Dataset items

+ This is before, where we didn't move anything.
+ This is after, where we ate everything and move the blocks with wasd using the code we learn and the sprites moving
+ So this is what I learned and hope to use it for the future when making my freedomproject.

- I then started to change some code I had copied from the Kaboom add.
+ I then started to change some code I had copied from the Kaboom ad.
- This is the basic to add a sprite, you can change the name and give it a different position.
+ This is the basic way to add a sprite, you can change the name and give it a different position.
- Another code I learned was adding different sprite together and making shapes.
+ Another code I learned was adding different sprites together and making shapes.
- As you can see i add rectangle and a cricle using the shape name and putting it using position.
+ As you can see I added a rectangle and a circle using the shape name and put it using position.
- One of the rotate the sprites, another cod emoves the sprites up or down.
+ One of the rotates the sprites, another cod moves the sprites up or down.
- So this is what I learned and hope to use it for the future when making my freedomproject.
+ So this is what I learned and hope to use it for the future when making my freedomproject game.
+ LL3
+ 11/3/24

Your instructions =
Your task is to set down exactly the lines from the line containing "put it using position." to the end of the data above, including both ends.

Task response =
+ As you can see I added a rectangle and a circle using the shape name and put it using position.
- One of the rotate the sprites, another cod emoves the sprites up or down.
+ One of the rotates the sprites, another cod moves the sprites up or down.
- So this is what I learned and hope to use it for the future when making my freedomproject.
+ So this is what I learned and hope to use it for the future when making my freedomproject game.
+ LL3
+ 11/3/24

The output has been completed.